Import the renewable energy production dataset

In [None]:
renewable_energy_prod_url = "https://raw.githubusercontent.com/TrainingByPackt/Interactive-Data-Visualization-with-Python/master/datasets/share-of-electricity-production-from-renewable-sources.csv"
renewable_energy_prod_df = pd.read_csv(renewable_energy_prod_url)
renewable_energy_prod_df.head()

# Define the URL for the CSV dataset.
renewable_energy_prod_url = "https://raw.githubusercontent.com/TrainingByPackt/Interactive-Data-Visualization-with-Python/master/datasets/share-of-electricity-production-from-renewable-sources.csv"
# This dataset contains information about the share of electricity production from renewable sources by country and year.

# Use pandas to read the CSV file directly from the URL into a DataFrame.
renewable_energy_prod_df = pd.read_csv(renewable_energy_prod_url)
# This line downloads and parses the CSV contents into tabular format.

# Helps you verify what columns are available before attempting to filter or plot
print(renewable_energy_prod_df.columns)

# Display the first 5 rows of the DataFrame to quickly inspect the structure and confirm successful loading.
renewable_energy_prod_df.head()

Sort the production DataFrame based on the feature 'Year'

In [None]:
# This line sorts the entire DataFrame by the 'Year' column in ascending order (default behavior).
renewable_energy_prod_df.sort_values(by=['Year'], inplace=True)
# `inplace=True` means the sorting will modify the DataFrame directly instead of returning a sorted copy.
# This is useful when you want the data in chronological order for plotting time series or animations.

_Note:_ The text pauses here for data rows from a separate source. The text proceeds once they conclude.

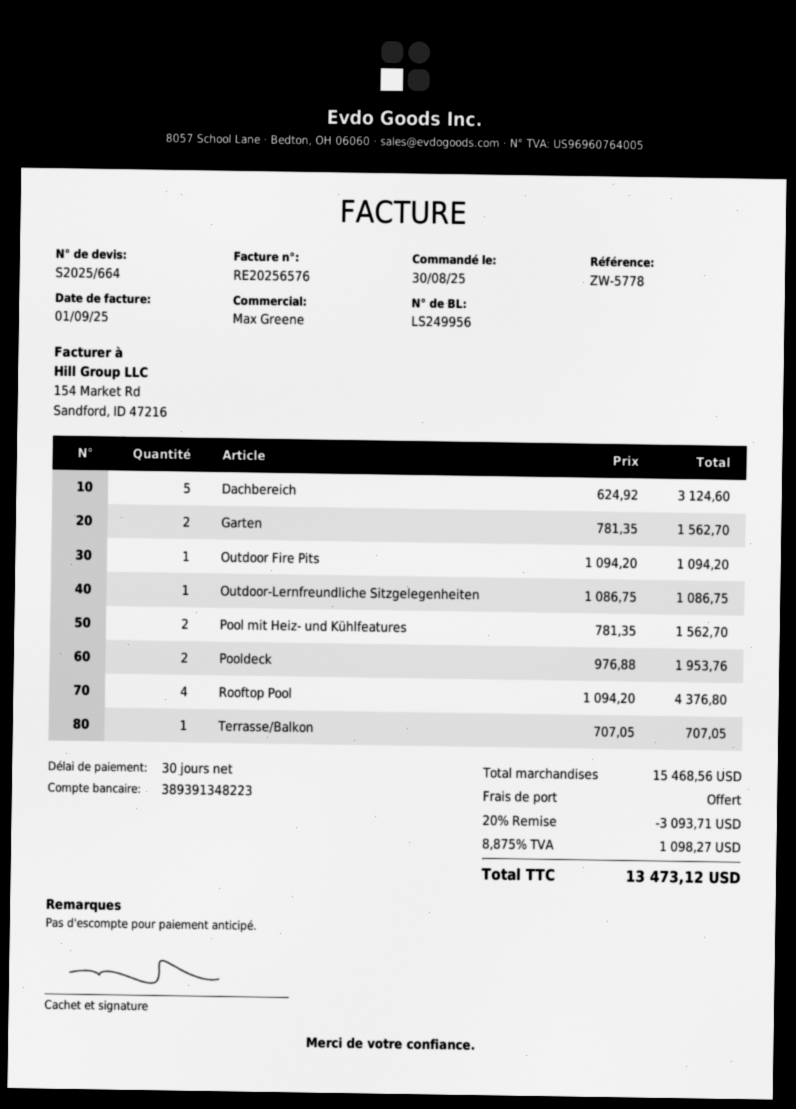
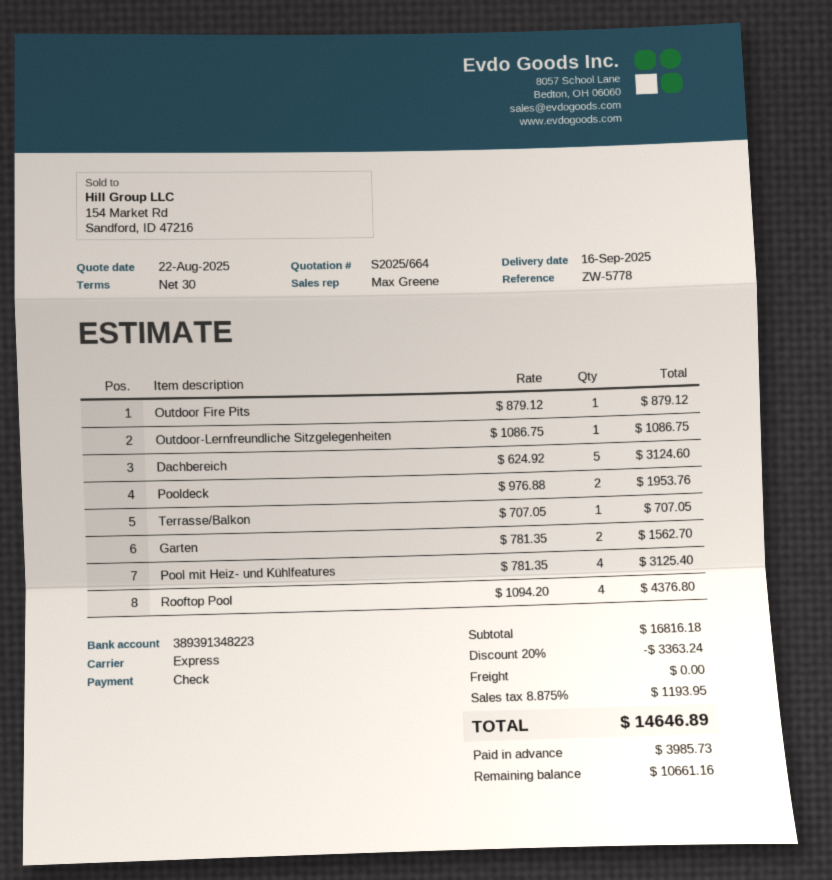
Outdoor Fire Pits: 1 x 1094.20 = 1094.20 -> 1 x 879.12 = 879.12
Pool mit Heiz- und Kühlfeatures: 2 x 781.35 = 1562.70 -> 4 x 781.35 = 3125.40
subtotal: 15468.56 -> 16816.18
discount: 20% = 3093.71 -> 20% = 3363.24
tax: 8.875% = 1098.27 -> 8.875% = 1193.95
total: 13473.12 -> 14646.89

# Displays the first 5 rows of the sorted DataFrame to verify the sorting operation.
renewable_energy_prod_df.head()

Generate a choropleth map using the plotly express module animated based on 'Year' (2008 to 2016)

In [None]:
# Filter the DataFrame for years strictly between 2007 and 2017 (i.e., 2008 to 2016)
renewable_energy_prod = renewable_energy_prod_df.query('Year < 2017 and Year > 2007')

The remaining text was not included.